607502 tn?1288247540
I will say Its interesting that so many of the bipolars I come into contact with are seen as the stong ones or the rocks of their families - they are so often the ones people turn to.  I dont know why that is, is it the manic energy that means we can do a lot sometimes?  Its just something I have noticed along with the corresponding fact that when everything falls apart those same families often run away.
212753 tn?1275073111
A very astute observation. I have seen that alot.
In my case my family has stood by me. I know how blessed I am to have a good family as mine.
In my opinion just because we are bi polar doesnt mean we arent empathic, good listeners, and trustworthy. At my job,  countless people have come to me  to talk about things they wouldnt normally talk about.  I keep those things in confidence. I think I give off that aura that others know that they can talk to me.
I also think bi polar has made me the good, caring, creative person I am today.
There is so much emphasis on what is wrong with being bi polar that the good stuff is overlooked. The media has certainly painted us as unreliable, shady characters.

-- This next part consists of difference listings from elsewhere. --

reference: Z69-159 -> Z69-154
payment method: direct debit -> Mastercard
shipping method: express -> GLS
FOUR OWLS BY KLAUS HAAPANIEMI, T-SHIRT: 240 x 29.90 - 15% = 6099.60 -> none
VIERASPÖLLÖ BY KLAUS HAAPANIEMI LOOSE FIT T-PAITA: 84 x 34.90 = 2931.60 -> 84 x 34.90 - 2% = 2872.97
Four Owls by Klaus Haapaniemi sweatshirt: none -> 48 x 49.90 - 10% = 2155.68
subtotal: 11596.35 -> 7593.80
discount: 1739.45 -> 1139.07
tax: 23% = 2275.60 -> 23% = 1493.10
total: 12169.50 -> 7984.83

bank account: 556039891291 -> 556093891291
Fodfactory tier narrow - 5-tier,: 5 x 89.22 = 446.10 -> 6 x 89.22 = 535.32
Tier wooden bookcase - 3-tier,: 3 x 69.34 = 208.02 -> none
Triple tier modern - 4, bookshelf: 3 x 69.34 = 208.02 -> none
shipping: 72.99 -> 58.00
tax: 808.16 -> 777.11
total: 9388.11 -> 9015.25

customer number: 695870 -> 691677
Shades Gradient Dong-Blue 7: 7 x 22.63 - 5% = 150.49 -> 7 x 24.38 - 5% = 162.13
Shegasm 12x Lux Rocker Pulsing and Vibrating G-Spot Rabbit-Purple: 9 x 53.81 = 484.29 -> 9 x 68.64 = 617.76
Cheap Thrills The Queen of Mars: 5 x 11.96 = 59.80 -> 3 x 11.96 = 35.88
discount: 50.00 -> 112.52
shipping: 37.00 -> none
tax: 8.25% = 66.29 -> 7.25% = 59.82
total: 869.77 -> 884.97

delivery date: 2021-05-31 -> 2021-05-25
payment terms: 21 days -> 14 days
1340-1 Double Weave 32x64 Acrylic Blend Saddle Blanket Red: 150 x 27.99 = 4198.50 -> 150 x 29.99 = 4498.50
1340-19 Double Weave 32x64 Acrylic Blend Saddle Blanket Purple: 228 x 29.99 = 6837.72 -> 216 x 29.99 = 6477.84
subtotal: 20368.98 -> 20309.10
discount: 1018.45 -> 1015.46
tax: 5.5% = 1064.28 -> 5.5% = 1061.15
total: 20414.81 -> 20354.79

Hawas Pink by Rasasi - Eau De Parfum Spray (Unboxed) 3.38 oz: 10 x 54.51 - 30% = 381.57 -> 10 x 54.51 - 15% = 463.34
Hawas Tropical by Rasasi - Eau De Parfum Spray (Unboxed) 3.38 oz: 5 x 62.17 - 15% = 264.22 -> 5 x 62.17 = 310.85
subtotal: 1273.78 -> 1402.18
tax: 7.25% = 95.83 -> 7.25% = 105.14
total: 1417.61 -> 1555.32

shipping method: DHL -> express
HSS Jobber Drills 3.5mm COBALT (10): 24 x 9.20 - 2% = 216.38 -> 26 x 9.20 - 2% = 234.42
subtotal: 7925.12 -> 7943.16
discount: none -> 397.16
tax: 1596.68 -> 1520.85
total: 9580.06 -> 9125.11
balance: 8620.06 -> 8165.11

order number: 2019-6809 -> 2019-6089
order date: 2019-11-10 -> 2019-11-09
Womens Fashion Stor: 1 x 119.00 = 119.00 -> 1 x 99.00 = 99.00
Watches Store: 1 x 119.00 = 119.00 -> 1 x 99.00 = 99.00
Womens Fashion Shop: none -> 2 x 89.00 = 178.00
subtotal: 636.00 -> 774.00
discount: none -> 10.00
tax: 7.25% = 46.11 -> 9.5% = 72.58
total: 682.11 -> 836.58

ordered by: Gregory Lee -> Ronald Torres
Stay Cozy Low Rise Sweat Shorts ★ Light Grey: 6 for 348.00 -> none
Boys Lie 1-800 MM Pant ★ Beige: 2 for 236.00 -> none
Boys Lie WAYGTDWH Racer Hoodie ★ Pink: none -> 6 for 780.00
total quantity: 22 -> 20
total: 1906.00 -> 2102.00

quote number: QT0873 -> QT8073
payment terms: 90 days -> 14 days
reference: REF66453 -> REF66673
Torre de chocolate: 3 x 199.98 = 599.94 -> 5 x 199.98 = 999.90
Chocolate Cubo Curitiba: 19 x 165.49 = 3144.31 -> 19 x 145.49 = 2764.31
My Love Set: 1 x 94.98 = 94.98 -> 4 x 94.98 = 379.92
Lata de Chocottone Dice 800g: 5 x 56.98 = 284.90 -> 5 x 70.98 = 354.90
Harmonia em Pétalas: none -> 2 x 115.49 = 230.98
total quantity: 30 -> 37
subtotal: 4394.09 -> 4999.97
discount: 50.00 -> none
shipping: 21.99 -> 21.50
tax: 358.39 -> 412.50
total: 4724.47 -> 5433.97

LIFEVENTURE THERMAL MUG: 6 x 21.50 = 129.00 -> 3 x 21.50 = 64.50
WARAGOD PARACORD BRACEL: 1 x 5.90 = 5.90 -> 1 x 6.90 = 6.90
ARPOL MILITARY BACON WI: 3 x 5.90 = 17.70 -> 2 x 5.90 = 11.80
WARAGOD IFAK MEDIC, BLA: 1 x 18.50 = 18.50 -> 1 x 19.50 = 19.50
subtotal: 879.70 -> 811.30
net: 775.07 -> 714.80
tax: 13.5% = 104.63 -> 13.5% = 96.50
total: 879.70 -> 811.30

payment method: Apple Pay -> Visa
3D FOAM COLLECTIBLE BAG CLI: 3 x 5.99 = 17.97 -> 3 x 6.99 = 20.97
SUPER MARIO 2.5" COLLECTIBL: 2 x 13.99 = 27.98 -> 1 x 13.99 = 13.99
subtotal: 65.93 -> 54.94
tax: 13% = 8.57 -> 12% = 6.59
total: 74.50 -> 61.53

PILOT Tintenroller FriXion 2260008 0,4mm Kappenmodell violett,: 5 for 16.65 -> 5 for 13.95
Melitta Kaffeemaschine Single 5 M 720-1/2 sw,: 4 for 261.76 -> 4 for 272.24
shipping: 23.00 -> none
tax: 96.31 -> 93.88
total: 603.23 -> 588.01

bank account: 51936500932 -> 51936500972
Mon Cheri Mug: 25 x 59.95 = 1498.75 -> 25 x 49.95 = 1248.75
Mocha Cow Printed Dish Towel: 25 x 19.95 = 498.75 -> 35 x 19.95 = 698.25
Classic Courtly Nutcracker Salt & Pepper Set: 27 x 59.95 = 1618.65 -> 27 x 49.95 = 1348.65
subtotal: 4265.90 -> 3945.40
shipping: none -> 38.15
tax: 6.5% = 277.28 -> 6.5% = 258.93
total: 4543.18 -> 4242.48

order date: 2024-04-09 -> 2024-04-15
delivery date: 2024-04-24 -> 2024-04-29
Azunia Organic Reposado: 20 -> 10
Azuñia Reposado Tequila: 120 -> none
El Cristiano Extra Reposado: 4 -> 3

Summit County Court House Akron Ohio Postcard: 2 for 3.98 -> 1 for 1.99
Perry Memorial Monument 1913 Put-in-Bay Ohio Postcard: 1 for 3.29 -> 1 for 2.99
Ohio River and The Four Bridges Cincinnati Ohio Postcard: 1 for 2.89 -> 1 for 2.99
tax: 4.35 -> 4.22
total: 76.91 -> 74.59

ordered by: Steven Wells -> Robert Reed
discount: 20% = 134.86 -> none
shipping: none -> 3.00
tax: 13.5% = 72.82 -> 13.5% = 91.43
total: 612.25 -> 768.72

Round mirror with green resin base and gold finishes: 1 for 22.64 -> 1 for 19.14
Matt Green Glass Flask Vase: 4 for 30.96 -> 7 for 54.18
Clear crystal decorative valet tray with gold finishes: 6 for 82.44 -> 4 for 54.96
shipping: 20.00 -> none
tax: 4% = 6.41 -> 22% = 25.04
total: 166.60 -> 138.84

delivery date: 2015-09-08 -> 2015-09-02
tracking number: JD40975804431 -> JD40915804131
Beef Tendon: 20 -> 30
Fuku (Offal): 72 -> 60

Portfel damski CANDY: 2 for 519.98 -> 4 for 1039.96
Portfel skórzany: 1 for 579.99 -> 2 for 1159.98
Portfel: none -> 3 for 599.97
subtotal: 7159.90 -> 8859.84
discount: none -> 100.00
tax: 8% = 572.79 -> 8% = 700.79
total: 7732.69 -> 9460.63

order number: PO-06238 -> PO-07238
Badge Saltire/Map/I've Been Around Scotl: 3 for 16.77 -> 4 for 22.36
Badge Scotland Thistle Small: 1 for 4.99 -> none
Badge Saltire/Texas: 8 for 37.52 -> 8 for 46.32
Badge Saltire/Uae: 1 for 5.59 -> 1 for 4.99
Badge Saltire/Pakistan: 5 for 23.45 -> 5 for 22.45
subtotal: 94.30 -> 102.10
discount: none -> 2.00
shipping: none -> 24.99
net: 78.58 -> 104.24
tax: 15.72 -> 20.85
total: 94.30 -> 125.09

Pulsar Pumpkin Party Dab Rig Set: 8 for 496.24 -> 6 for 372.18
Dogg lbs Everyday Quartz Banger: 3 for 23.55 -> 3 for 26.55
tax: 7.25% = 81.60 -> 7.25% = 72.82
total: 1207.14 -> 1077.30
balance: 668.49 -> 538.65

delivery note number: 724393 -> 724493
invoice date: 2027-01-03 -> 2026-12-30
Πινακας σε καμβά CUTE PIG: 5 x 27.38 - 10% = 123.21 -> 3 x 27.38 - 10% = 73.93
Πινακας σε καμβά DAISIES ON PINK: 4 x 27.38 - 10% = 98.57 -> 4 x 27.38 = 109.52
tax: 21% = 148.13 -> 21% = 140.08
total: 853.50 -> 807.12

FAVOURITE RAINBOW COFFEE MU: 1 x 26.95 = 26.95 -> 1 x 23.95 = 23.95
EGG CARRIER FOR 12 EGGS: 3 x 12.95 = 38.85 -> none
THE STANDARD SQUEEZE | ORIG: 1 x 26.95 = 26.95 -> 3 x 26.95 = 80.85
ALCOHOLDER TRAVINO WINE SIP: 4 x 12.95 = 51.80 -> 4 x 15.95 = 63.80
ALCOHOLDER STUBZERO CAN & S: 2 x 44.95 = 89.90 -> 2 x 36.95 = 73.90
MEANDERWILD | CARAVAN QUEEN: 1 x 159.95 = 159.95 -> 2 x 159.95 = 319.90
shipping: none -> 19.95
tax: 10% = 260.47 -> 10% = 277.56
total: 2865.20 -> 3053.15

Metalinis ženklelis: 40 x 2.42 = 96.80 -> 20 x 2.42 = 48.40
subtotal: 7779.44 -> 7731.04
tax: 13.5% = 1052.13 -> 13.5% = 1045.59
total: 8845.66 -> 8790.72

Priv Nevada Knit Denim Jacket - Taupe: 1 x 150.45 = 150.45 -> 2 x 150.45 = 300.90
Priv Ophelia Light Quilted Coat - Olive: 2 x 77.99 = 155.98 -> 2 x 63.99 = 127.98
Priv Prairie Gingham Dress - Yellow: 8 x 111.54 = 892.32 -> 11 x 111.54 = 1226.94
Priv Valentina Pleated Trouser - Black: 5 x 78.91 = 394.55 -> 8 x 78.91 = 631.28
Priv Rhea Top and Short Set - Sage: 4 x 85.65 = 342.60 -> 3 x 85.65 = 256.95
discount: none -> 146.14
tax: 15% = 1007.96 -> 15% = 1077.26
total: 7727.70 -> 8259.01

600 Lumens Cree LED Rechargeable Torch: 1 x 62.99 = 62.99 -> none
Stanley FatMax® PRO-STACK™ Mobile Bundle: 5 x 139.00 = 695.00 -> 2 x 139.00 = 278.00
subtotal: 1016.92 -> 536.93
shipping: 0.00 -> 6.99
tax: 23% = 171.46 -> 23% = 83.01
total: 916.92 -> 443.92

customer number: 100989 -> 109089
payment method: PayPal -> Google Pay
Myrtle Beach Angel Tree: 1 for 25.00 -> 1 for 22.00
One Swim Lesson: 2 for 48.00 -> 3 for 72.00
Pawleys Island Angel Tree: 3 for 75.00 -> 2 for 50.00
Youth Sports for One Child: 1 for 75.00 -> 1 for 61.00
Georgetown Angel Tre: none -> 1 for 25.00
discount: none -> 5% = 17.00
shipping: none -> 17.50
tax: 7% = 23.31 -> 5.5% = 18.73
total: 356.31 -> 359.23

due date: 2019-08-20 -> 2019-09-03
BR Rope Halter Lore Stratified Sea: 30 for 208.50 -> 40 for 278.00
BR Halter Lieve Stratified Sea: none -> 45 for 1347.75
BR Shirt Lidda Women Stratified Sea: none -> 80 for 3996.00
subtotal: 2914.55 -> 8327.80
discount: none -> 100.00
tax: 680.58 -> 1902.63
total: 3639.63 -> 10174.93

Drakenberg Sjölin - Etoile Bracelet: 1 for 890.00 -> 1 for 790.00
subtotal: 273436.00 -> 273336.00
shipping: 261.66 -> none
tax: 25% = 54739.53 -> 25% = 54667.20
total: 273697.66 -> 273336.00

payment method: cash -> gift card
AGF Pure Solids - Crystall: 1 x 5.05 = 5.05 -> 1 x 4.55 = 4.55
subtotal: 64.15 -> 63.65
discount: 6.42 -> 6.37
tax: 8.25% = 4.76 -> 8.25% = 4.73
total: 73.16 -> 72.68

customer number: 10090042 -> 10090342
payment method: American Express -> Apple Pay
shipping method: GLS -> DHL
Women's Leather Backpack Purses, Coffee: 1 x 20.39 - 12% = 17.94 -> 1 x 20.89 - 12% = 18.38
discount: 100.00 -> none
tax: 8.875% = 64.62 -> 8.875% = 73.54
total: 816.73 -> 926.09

I do think  the manic makes others think we are multi-taskers ( We are). I have also been accused of being a control freak ( I just like things nice and done right the first time.)
I know in my case I have had to educate my family about bi polar. My daughters always knew there was something wrong before I was diagnosed. After they left home is when I finally had my breakdown and my subsequent DX. Later when we talked about it my youngest said I had held on for years for them. ( I was a single parent for 8 years.) I had to admit to myself that that was what kept me going.

Just my 2 cents

Vee
Avatar universal
My husband I think he is paranoid.  He won't go to a doctor never.  It means he never will be better?  I am 48 and he is 44 years old.